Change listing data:
^^^^^^^^
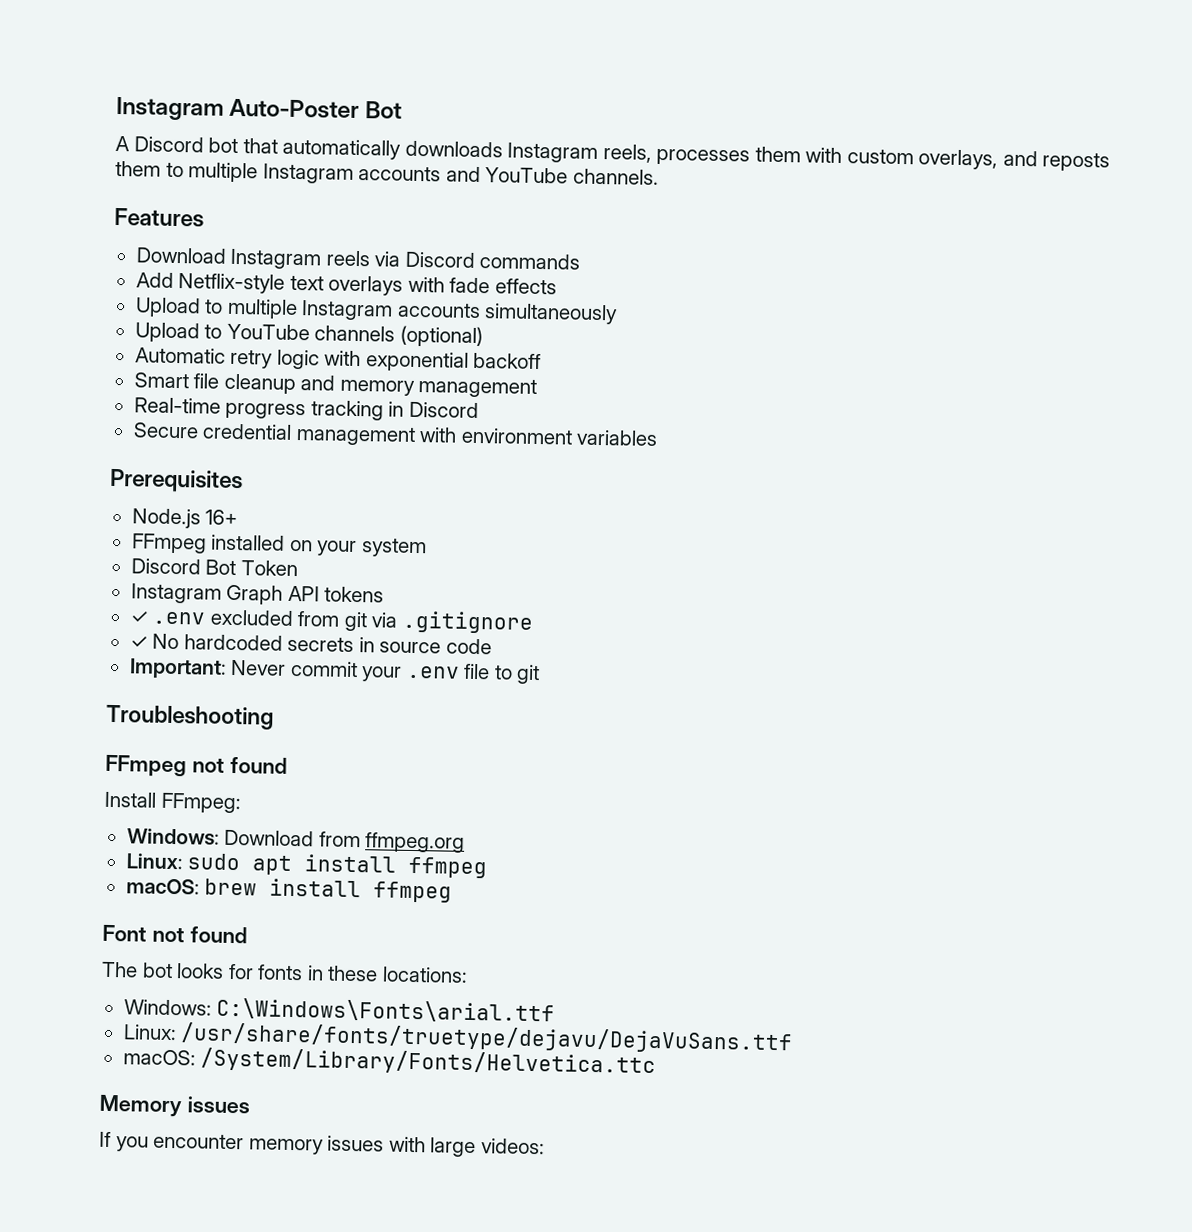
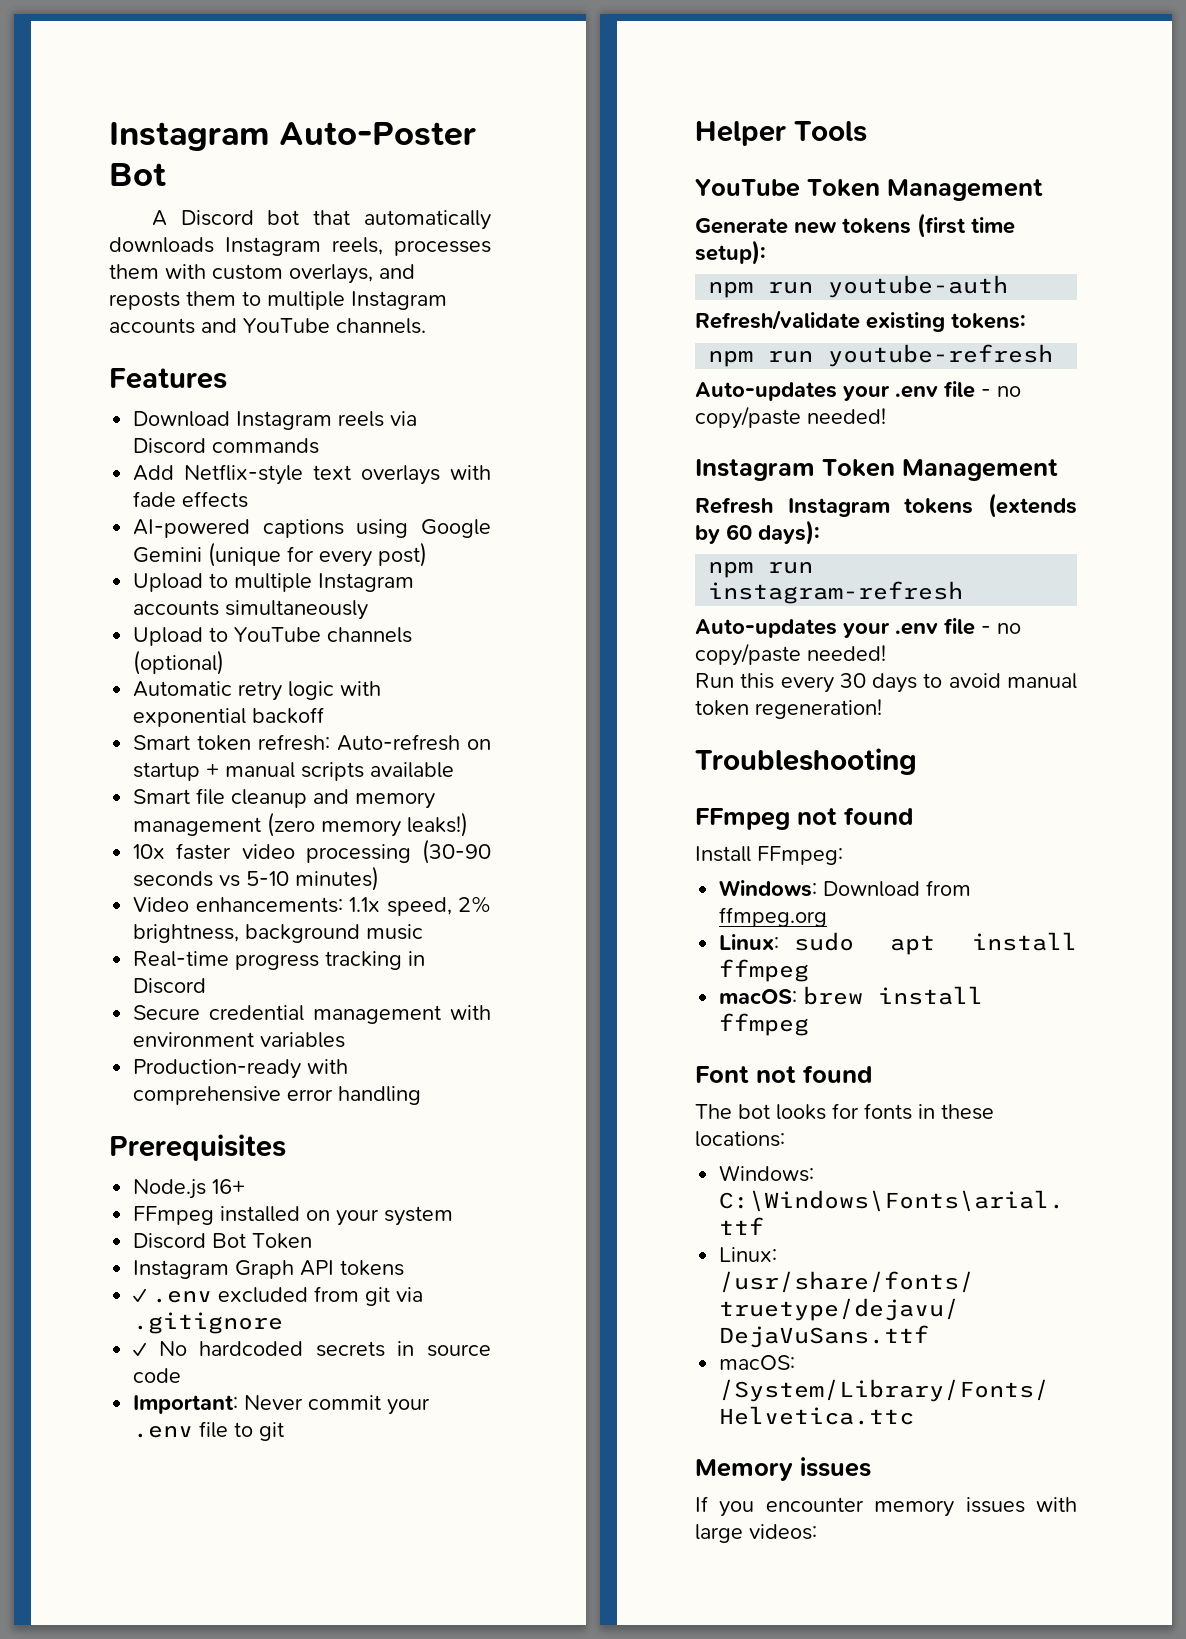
+ AI-powered captions using Google Gemini (unique for every post)
+ Smart token refresh: Auto-refresh on startup + manual scripts available
- Smart file cleanup and memory management
+ Smart file cleanup and memory management (zero memory leaks!)
+ 10x faster video processing (30-90 seconds vs 5-10 minutes)
+ Video enhancements: 1.1x speed, 2% brightness, background music
+ Production-ready with comprehensive error handling
+ Helper Tools
+ YouTube Token Management
+ Generate new tokens (first time setup):
+ npm run youtube-auth
+ Refresh/validate existing tokens:
+ npm run youtube-refresh
+ Auto-updates your .env file - no copy/paste needed!
+ Instagram Token Management
+ Refresh Instagram tokens (extends by 60 days):
+ npm run instagram-refresh
+ Auto-updates your .env file - no copy/paste needed!
+ Run this every 30 days to avoid manual token regeneration!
^^^^^^^^
== WORK TASK ==
Restate the records above exactly, less any pictures.

== REPLY ==
+ AI-powered captions using Google Gemini (unique for every post)
+ Smart token refresh: Auto-refresh on startup + manual scripts available
- Smart file cleanup and memory management
+ Smart file cleanup and memory management (zero memory leaks!)
+ 10x faster video processing (30-90 seconds vs 5-10 minutes)
+ Video enhancements: 1.1x speed, 2% brightness, background music
+ Production-ready with comprehensive error handling
+ Helper Tools
+ YouTube Token Management
+ Generate new tokens (first time setup):
+ npm run youtube-auth
+ Refresh/validate existing tokens:
+ npm run youtube-refresh
+ Auto-updates your .env file - no copy/paste needed!
+ Instagram Token Management
+ Refresh Instagram tokens (extends by 60 days):
+ npm run instagram-refresh
+ Auto-updates your .env file - no copy/paste needed!
+ Run this every 30 days to avoid manual token regeneration!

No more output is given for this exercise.